++++ Records supplied ++++

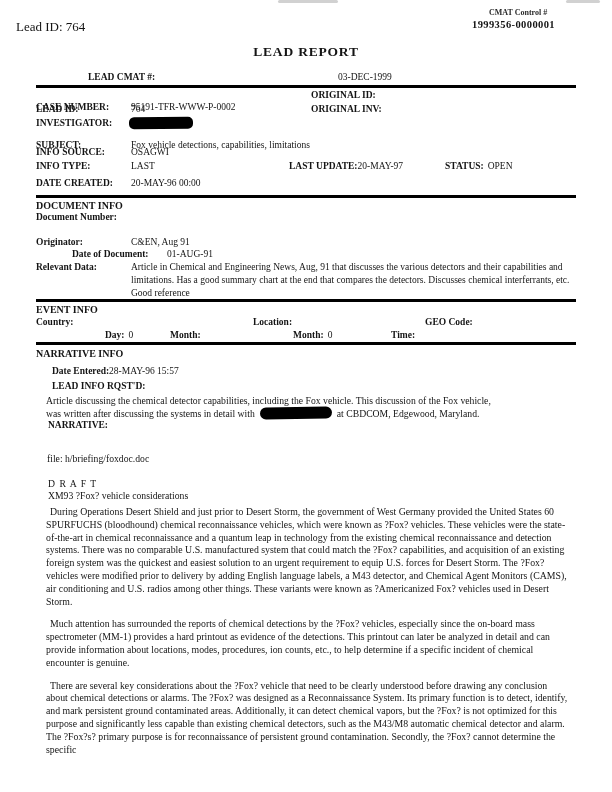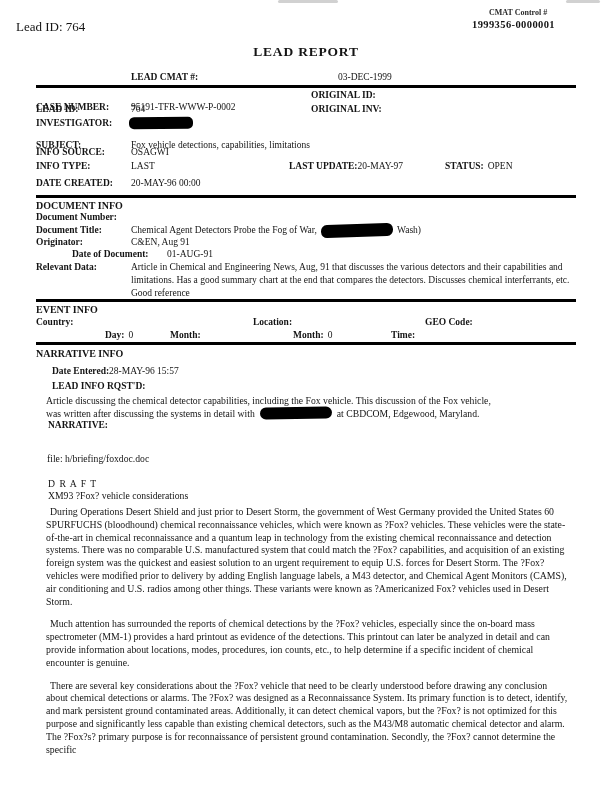--- a/index.html
+++ b/index.html
@@ -27,21 +27,21 @@
 
   <span class="smudge" style="left:278px;top:0;width:60px;height:3px;"></span>
   <span class="smudge" style="left:566px;top:0;width:34px;height:3px;"></span>
 
   <div class="abs" style="left:16px;top:19px;font-size:13px;">Lead ID: 764</div>
   <div class="abs b" style="left:489px;top:8px;font-size:8px;color:#2b2b2b;">CMAT Control #</div>
   <div class="abs b" style="left:472px;top:19px;font-size:10.5px;letter-spacing:.4px;">1999356-0000001</div>
 
   <div class="abs b" style="left:0;top:44px;width:612px;text-align:center;font-size:13.5px;letter-spacing:.8px;">LEAD REPORT</div>
 
-  <div class="abs b fs" style="left:88px;top:72px;margin-left:43px;">LEAD CMAT #:</div>
+  <div class="abs b fs" style="left:88px;top:72px;">LEAD CMAT #:</div>
   <div class="abs fs" style="left:338px;top:72px;">03-DEC-1999</div>
 
   <div class="rule" style="top:85px;height:3px;"></div>
 
   <div class="row" style="top:102px;">
     <span class="lbl">CASE NUMBER:</span>
     <span>95191-TFR-WWW-P-0002</span>
   </div>
   <div class="abs b fs" style="left:311px;top:90px;">ORIGINAL ID:</div>
 
@@ -86,28 +86,20 @@
 
   <div class="rule" style="top:195px;height:3px;"></div>
 
   <div class="abs b" style="left:36px;top:200px;font-size:10px;">DOCUMENT INFO</div>
 
   <div class="row" style="top:212px;">
     <span class="lbl" style="width:110px;">Document Number:</span>
     <span></span>
   </div>
 
-  <div class="row" style="top:224px;">
-    <span class="lbl">Document Title:</span>
-    <span class="nowrap" style="display:flex;align-items:center;gap:4px;">
-      <span>Chemical Agent Detectors Probe the Fog of War,</span>
-      <span class="redact" style="width:72px;height:13px;transform:rotate(-2deg);border-radius:6px;"></span>
-      <span>Wash)</span>
-    </span>
-  </div>
 
   <div class="row" style="top:237px;">
     <span class="lbl">Originator:</span>
     <span>C&amp;EN, Aug 91</span>
   </div>
 
   <div class="row" style="top:249px;margin-left:36px;">
     <span class="lbl" style="width:110px;">Date of Document:</span>
     <span style="margin-left:-15px;">01-AUG-91</span>
   </div>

++++

Required action:
What you return must match the entries above exactly, apart from the pictures, which are left out.

Result of the task:
--- a/index.html
+++ b/index.html
@@ -27,21 +27,21 @@
 
   <span class="smudge" style="left:278px;top:0;width:60px;height:3px;"></span>
   <span class="smudge" style="left:566px;top:0;width:34px;height:3px;"></span>
 
   <div class="abs" style="left:16px;top:19px;font-size:13px;">Lead ID: 764</div>
   <div class="abs b" style="left:489px;top:8px;font-size:8px;color:#2b2b2b;">CMAT Control #</div>
   <div class="abs b" style="left:472px;top:19px;font-size:10.5px;letter-spacing:.4px;">1999356-0000001</div>
 
   <div class="abs b" style="left:0;top:44px;width:612px;text-align:center;font-size:13.5px;letter-spacing:.8px;">LEAD REPORT</div>
 
-  <div class="abs b fs" style="left:88px;top:72px;margin-left:43px;">LEAD CMAT #:</div>
+  <div class="abs b fs" style="left:88px;top:72px;">LEAD CMAT #:</div>
   <div class="abs fs" style="left:338px;top:72px;">03-DEC-1999</div>
 
   <div class="rule" style="top:85px;height:3px;"></div>
 
   <div class="row" style="top:102px;">
     <span class="lbl">CASE NUMBER:</span>
     <span>95191-TFR-WWW-P-0002</span>
   </div>
   <div class="abs b fs" style="left:311px;top:90px;">ORIGINAL ID:</div>
 
@@ -86,28 +86,20 @@
 
   <div class="rule" style="top:195px;height:3px;"></div>
 
   <div class="abs b" style="left:36px;top:200px;font-size:10px;">DOCUMENT INFO</div>
 
   <div class="row" style="top:212px;">
     <span class="lbl" style="width:110px;">Document Number:</span>
     <span></span>
   </div>
 
-  <div class="row" style="top:224px;">
-    <span class="lbl">Document Title:</span>
-    <span class="nowrap" style="display:flex;align-items:center;gap:4px;">
-      <span>Chemical Agent Detectors Probe the Fog of War,</span>
-      <span class="redact" style="width:72px;height:13px;transform:rotate(-2deg);border-radius:6px;"></span>
-      <span>Wash)</span>
-    </span>
-  </div>
 
   <div class="row" style="top:237px;">
     <span class="lbl">Originator:</span>
     <span>C&amp;EN, Aug 91</span>
   </div>
 
   <div class="row" style="top:249px;margin-left:36px;">
     <span class="lbl" style="width:110px;">Date of Document:</span>
     <span style="margin-left:-15px;">01-AUG-91</span>
   </div>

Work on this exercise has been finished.